§ **Exercise requirements**: When you retype the records that follow, keep each word as it is and drop any pictures.

§ **Record extracts**:
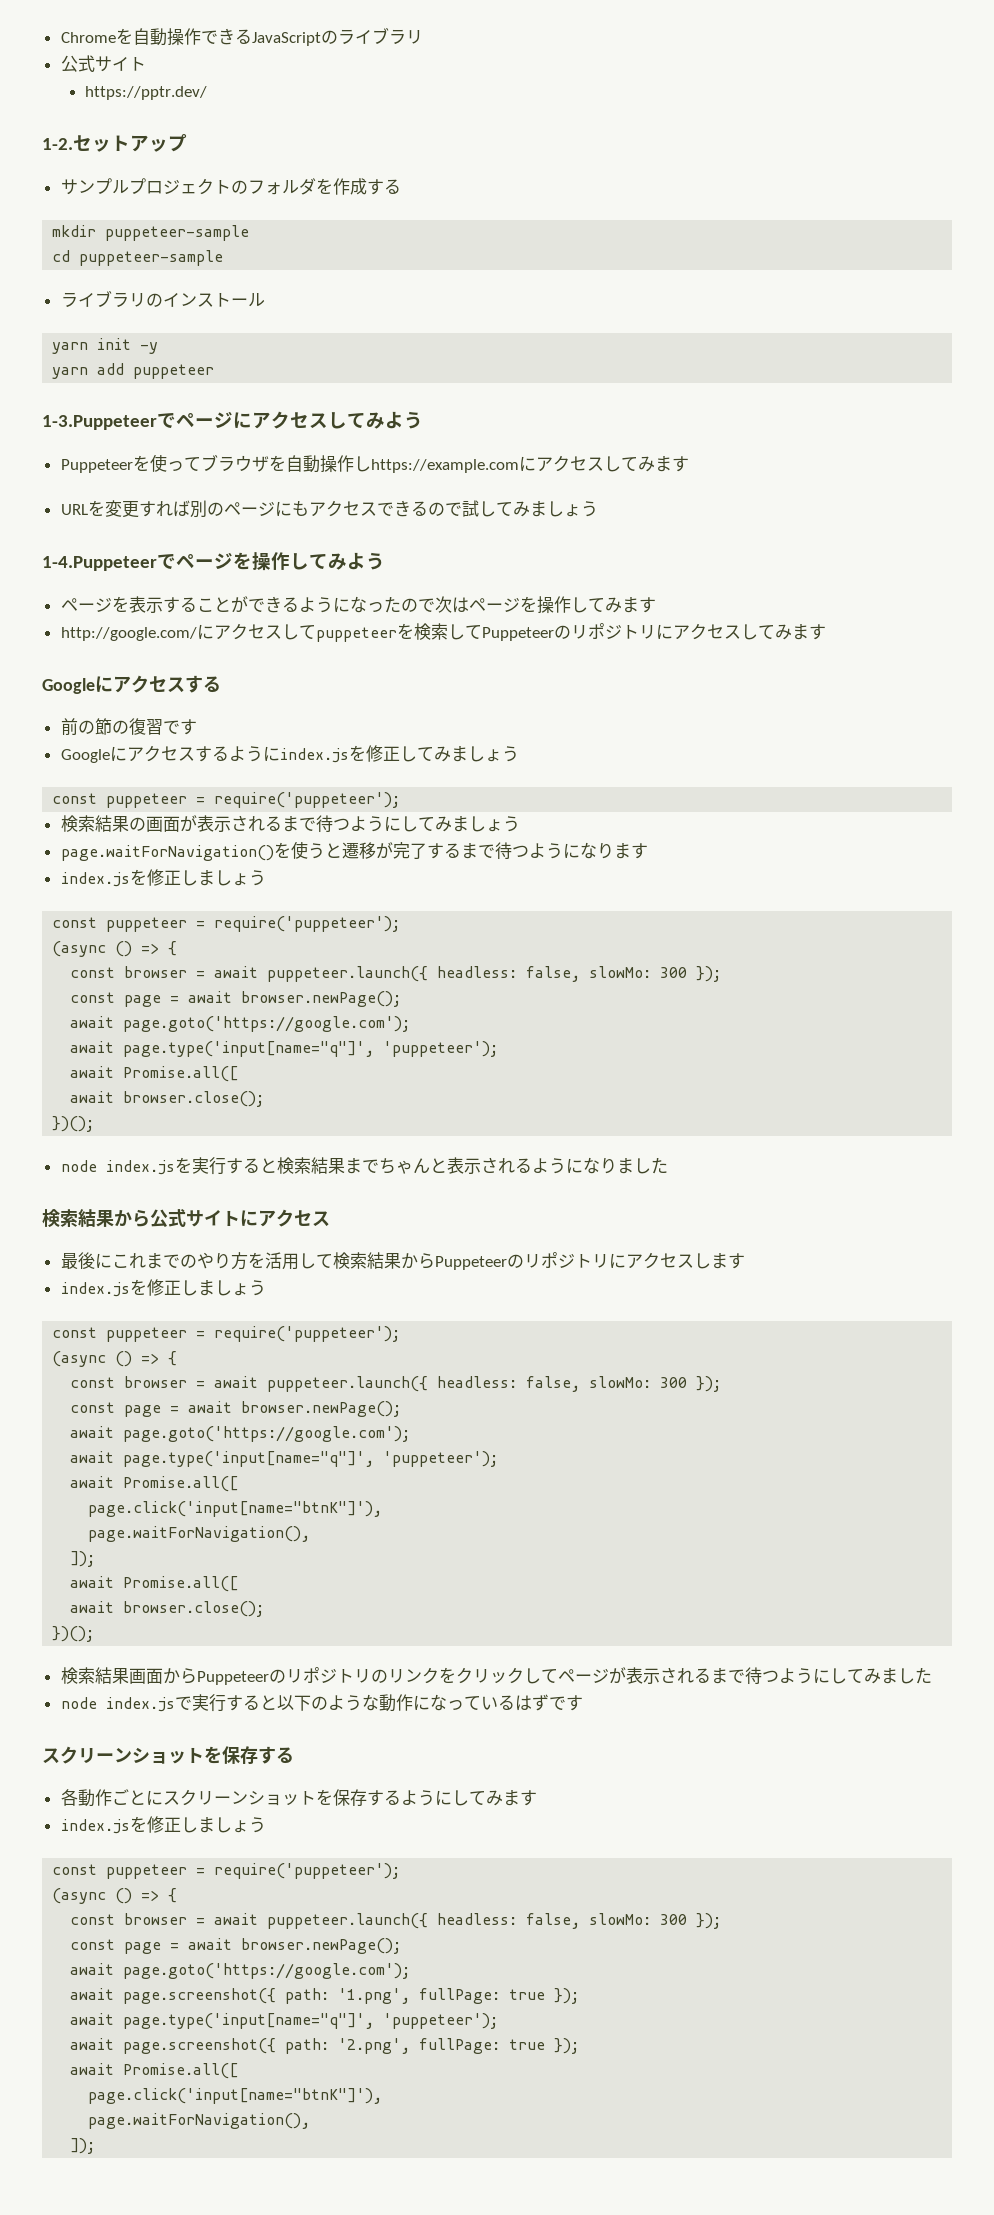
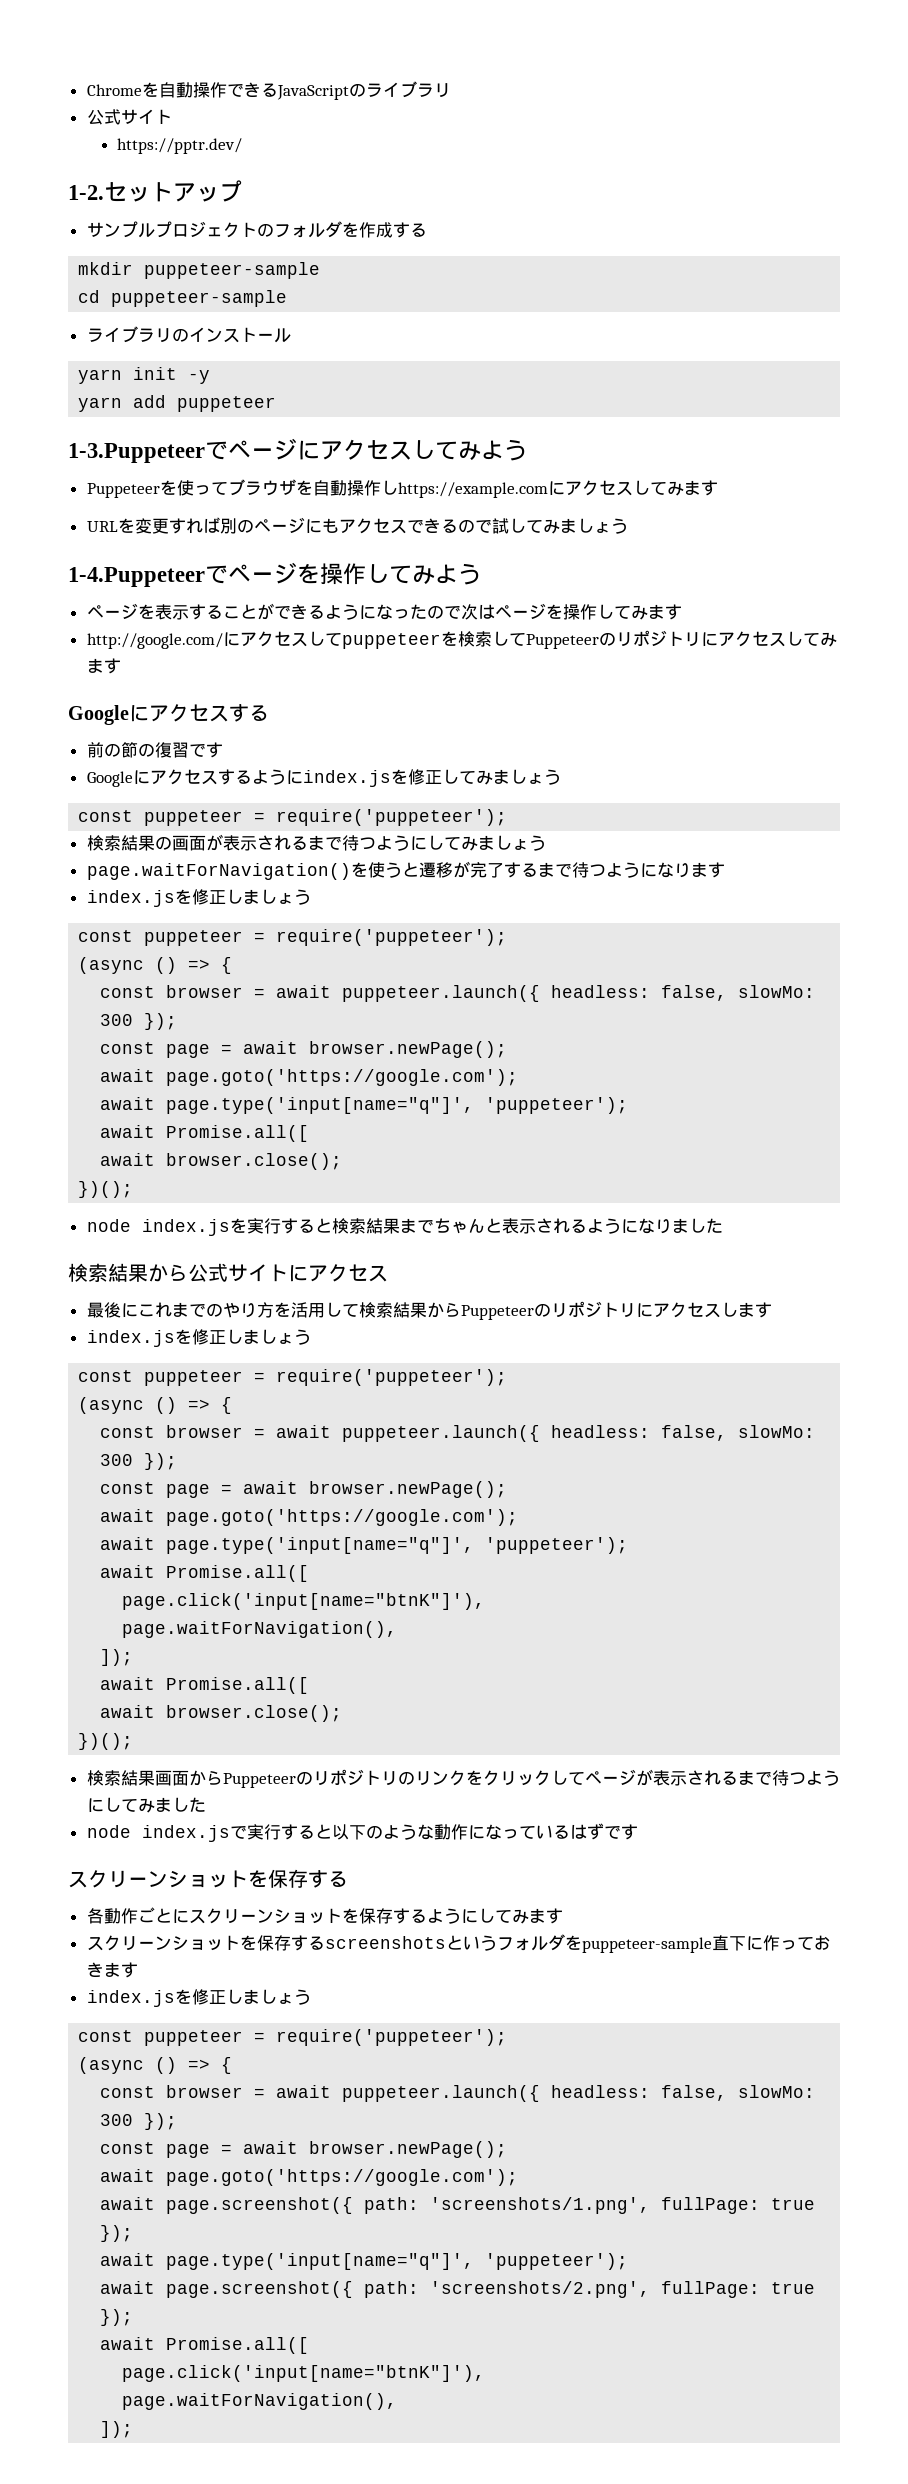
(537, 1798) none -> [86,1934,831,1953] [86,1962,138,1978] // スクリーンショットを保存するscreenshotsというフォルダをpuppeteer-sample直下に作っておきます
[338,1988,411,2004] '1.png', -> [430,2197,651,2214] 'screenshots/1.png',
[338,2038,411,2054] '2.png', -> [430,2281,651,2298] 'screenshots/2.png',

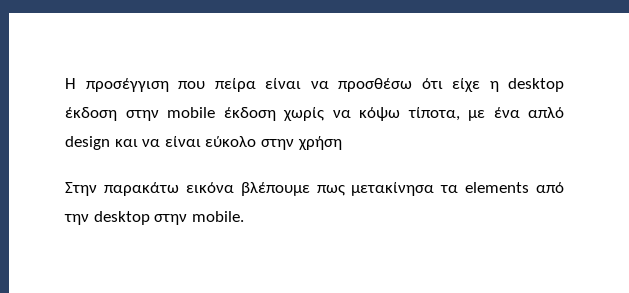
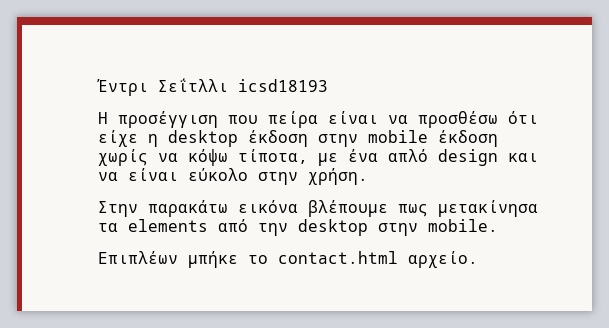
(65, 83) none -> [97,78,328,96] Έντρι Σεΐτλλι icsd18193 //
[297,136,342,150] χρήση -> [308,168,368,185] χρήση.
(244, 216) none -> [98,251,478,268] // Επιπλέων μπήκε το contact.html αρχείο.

§ **Expected answer**:
(537, 1798) none -> [86,1934,831,1953] [86,1962,138,1978] // スクリーンショットを保存するscreenshotsというフォルダをpuppeteer-sample直下に作っておきます
[338,1988,411,2004] '1.png', -> [430,2197,651,2214] 'screenshots/1.png',
[338,2038,411,2054] '2.png', -> [430,2281,651,2298] 'screenshots/2.png',

(65, 83) none -> [97,78,328,96] Έντρι Σεΐτλλι icsd18193 //
[297,136,342,150] χρήση -> [308,168,368,185] χρήση.
(244, 216) none -> [98,251,478,268] // Επιπλέων μπήκε το contact.html αρχείο.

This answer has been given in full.